Estos espacios generan significados colectivos y memorias compartidas a través de las prácticas y representaciones que permiten al sujeto colocarse dentro de un orden espacio-temporal. El habitar es una actividad práctica y relacional que genera espacios con usos y significados colectivos y memorias compartidas. La relación de las personas entre ellas y con el espacio determina el habitar, lo cual tiene que ver tanto con las representaciones del ambiente que las personas construyen, como con las maneras en que descubren lo que el ambiente permite u ofrece como posibilidad de ser.

 

Los bares y también los restaurantes se reivindican de continuo como lugares de socialización y conexión con los demás, son elementos esenciales e insustituibles de la vida urbana, insisto que no es sinónimo de ciudad sino de urbanidad, ya que aumentan sus pulsaciones en el marco rural de cualquier pueblo que se precie. Los bares, por lo tanto, rechazan opciones superficiales y narcisistas de ocio y consumo, y buscan preservar las experiencias auténticas y significativas que se pueden encontrar en estos espacios que por suerte huyen de ser considerados exclusivamente lugares.

Cierro invitando al lector a plantearse la diferencia entre lugar y espacio.

Semanas atrás andaba yo en lo alto de una ladera sobre el rio Sil en la Ribera Sacra gallega. El equipo de Gastropología ultimaba la apertura de un restaurante en una de esas bodegas que te hacen comprender lo pequeños que somos delante de aquella naturaleza majestuosa, más aún cuando la observamos tras los cristales de un vino bien elaborado, bien servido, bien hablado, y permítanmelo, bien reído.

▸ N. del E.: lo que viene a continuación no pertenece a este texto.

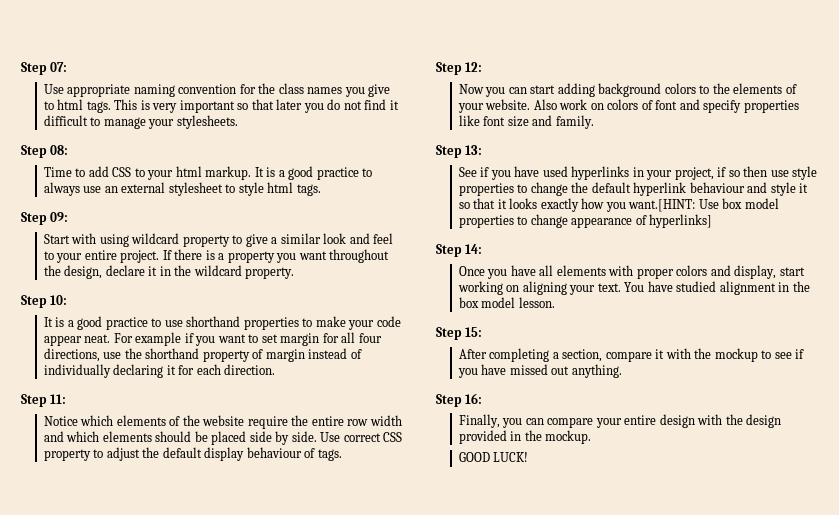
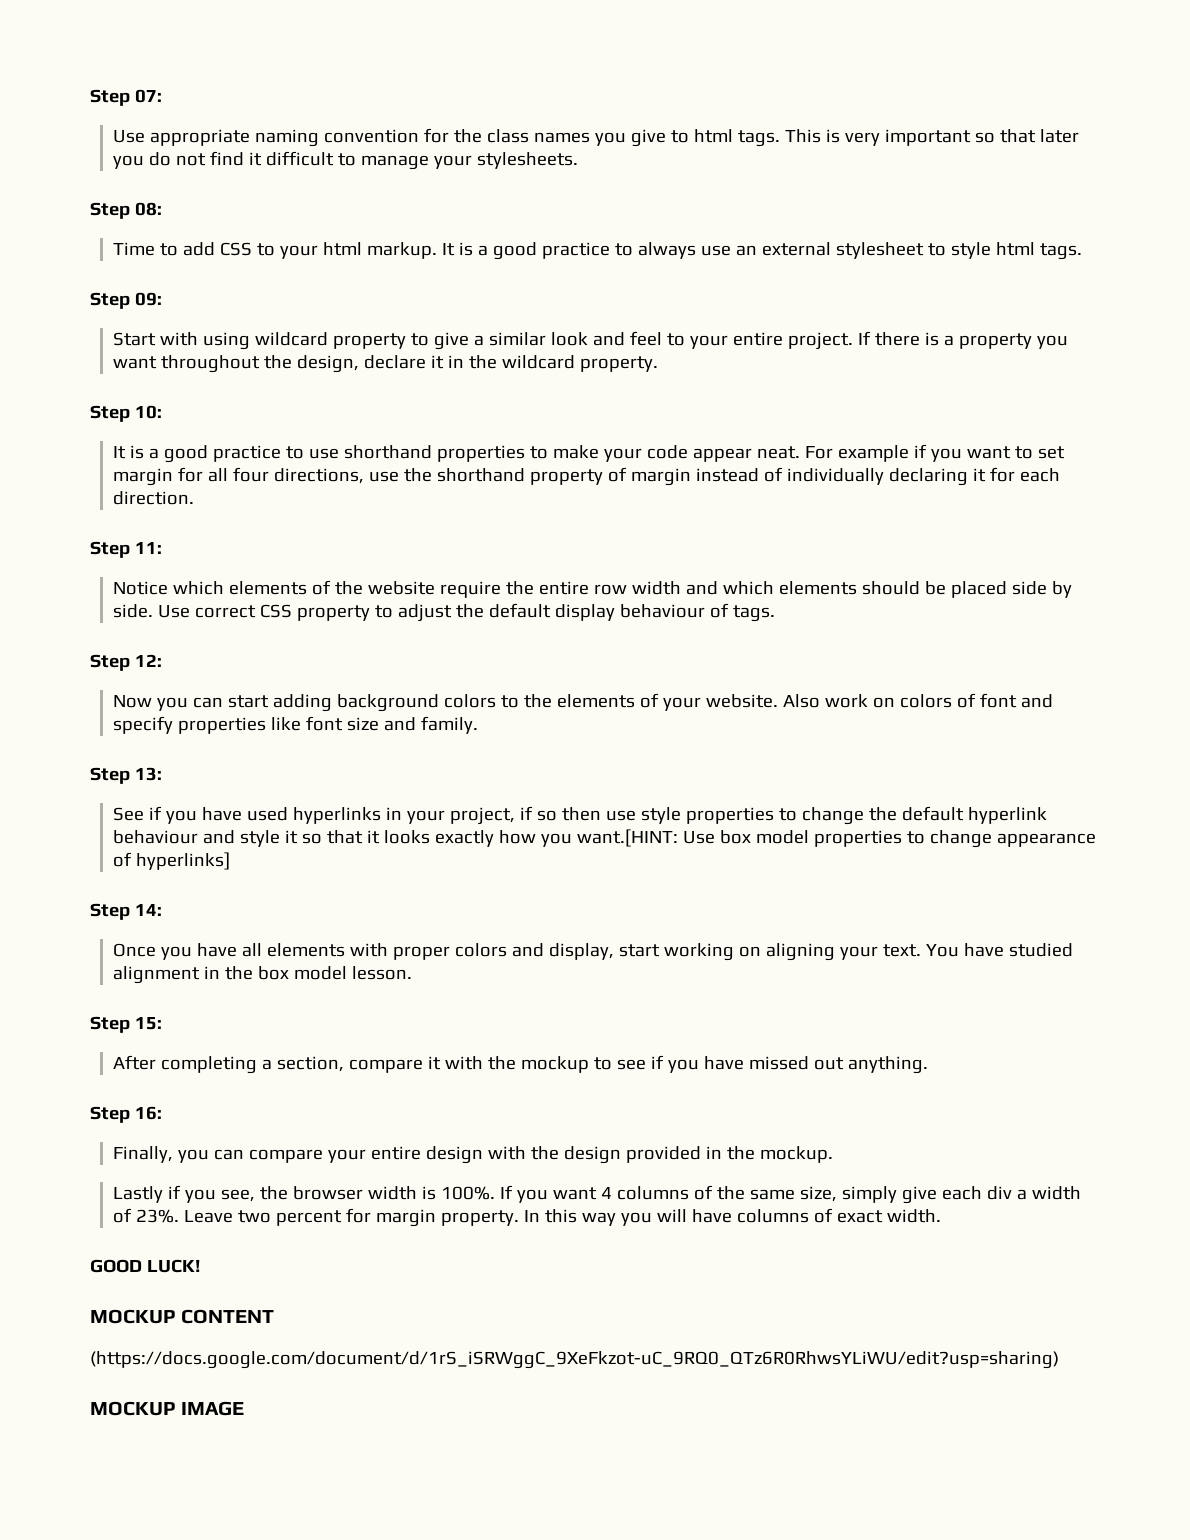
[458,452,529,462] GOOD LUCK! -> [113,1185,1081,1204] [113,1208,941,1227] [90,1259,200,1273] [90,1309,275,1324] [90,1351,1059,1369] [90,1401,245,1416] Lastly if you see, the browser width is 100%. If you want 4 columns of the same size, simply give each div a width of 23%. Leave two percent for margin property. In this way you will have columns of exact width. // GOOD LUCK! // MOCKUP CONTENT // (https://docs.google.com/document/d/1rS_iSRWggC_9XeFkzot-uC_9RQ0_QTz6R0RhwsYLiWU/edit?usp=sharing) // MOCKUP IMAGE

Ese sin duda era el momento oportuno para permitir, junto al cliente y su equipo, que las tensiones lógicas ante un proyecto de cierta envergadura-riesgo, se fueran disipando con los sorbos del caldo elegido, agitando a base de brindis los designios al éxito. Sumando otras alegrías, dispuestas a asumir el testigo de esa barra del bar ya bendecido.

 

Los primeros antropólogos pensaban que, así como las especies evolucionaban de organismos sencillos a otros más complejos, las sociedades y las culturas de los humanos debían seguir el mismo proceso de evolución hasta producir estructuras complejas como su propia sociedad. Influidos por el evolucionismo, teorizaban sobre el ir de menos a más como un camino de explicación inequívoca.

 

Lo vi, ahí lo vi claro, era el momento de diseñar la mecánica del negocio: propuse una experiencia de servicio de sala perfecto, que en este formato de restauración debía ser evolucionista como los primeros antropólogos. Es decir, teníamos que lograr que los clientes pasaran sí o sí por la barra, propiciar unas risas de relajación, acompañar a la mesa del restaurante y permitir que los comensales gestionaran su libertad al sentirse en esa suerte de reuniones que curan.

 

Cuando me enfrento al reto que supone diseñar un bar o un restaurante independiente desde la antropología, aprendo que cada espacio requiere una solución de ingenio distinta, un matiz, un encontrar su propia lógica en los movimientos y en las coreografías que lo componen. Estamos delante de una comedia no sólo de situaciones sino también de distancias. La teoría sirve para explicar, pero será la propia acción la que determine el ajuste.

 

Larga vida a los bares que curan, a los restaurantes que nos restituyen y a la antropología que nos lo explica.